Some Dividend ETFs Throw Their Weight Around

U.S. dividend increases were strong in the first quarter, but a preference for momentum fare had dividend stocks and exchange traded funds trailing broader benchmarks.

Although biotechnology, Internet and other momentum stocks have rebounded from their March/April swoons, dividend ETFs are extending their out-performance of cap-weighted benchmarks with a broad spectrum of payout funds delivering noticeably superior returns compared to broad market indices since early March. [Dividend ETFs Again Outpacing S&P 500]

The strength of dividend stocks has been seen across, mid-, large- and small-caps. Large-cap dividend payers and the ETFs that hold those names have benefited as income investors have looked for added yield as Treasury yields have tumble.

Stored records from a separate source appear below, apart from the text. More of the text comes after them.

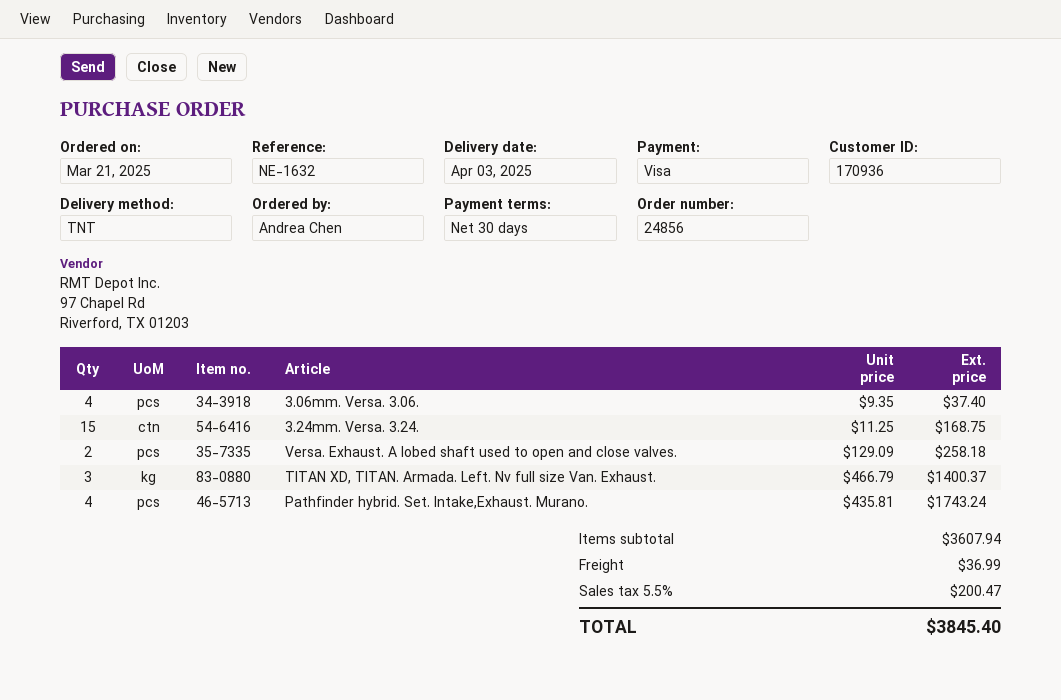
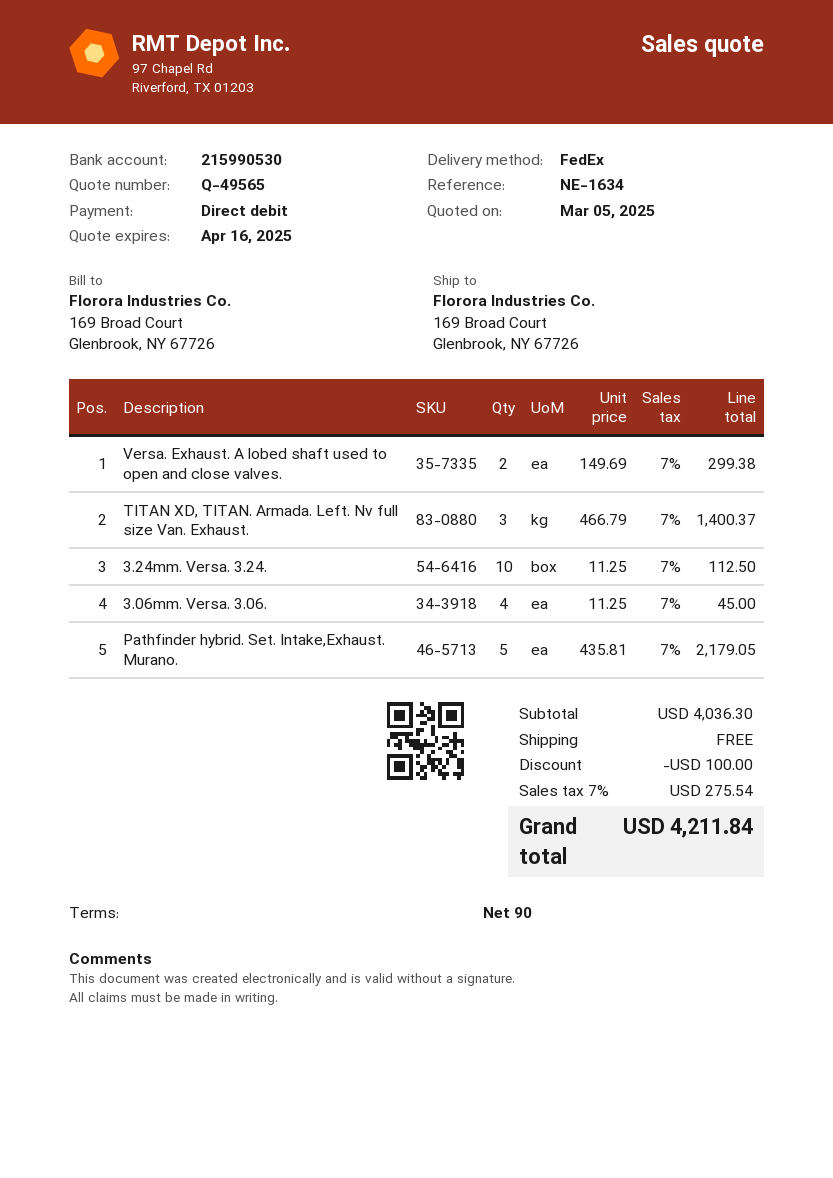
payment terms: 30 days -> 90 days
reference: NE-1632 -> NE-1634
payment method: Visa -> direct debit
shipping method: TNT -> FedEx
3.06mm. Versa. 3.06.: 4 x 9.35 = 37.40 -> 4 x 11.25 = 45.00
3.24mm. Versa. 3.24.: 15 x 11.25 = 168.75 -> 10 x 11.25 = 112.50
Versa. Exhaust. A lobed shaft used to open and close valves.: 2 x 129.09 = 258.18 -> 2 x 149.69 = 299.38
Pathfinder hybrid. Set. Intake,Exhaust. Murano.: 4 x 435.81 = 1743.24 -> 5 x 435.81 = 2179.05
subtotal: 3607.94 -> 4036.30
discount: none -> 100.00
shipping: 36.99 -> 0.00
tax: 5.5% = 200.47 -> 7% = 275.54
total: 3845.40 -> 4211.84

“Generally speaking, Treasury yields are one of the biggest sources of competition for dividend-paying stocks in that many investors are simply looking for an income source. The lower the yield on the 10-Year note, the less competition faced by dividend-paying stocks, and we see this even if we just broadly note the performance of sectors in the S&P 500,” said WisdomTree Associate Research Director Chris Gannatti in a note out Monday.

The WisdomTree Equity Income Fund (NYSEArca: DHS) and the WisdomTree LargeCap Dividend Fund (NYSEArca: DLN) are up 9.6% and 8.1%, respectively, this year, easily trumped the 7% gained by the S&P 500.

The $886.1 million DHS holds over 380, nearly 90% of which have yields in excess of 10-year Treasuries. A combined weight of almost 20% to telecom and utilities stocks certainly helps DHS on the yield front, but that does not mean the ETF is overly sensitive to a potential rise in interest rates. [Beat Treasury Yields With These Dividend ETFs]

DHS allocates 11% of its weight to the technology, one of the leading sources of S&P 500 dividend growth in recent years and one of the top-performing sectors in rising rate environments. Additionally, DHS’ top-10 holdings feature a mix of new dividend growers, such as Microsoft (NasdaqGS: MSFT), along with companies that have decades-long dividend increase streaks like Johnson & Johnson (NYSE: JNJ) and Procter & Gamble (NYSE: PG).

“Historically, the WisdomTree Equity Income Index has tended to be strongly positioned for environments supportive of higher-yielding dividend payers, since it selects for this particular attribute from a broad universe of U.S. dividend payers,” added Gannatti.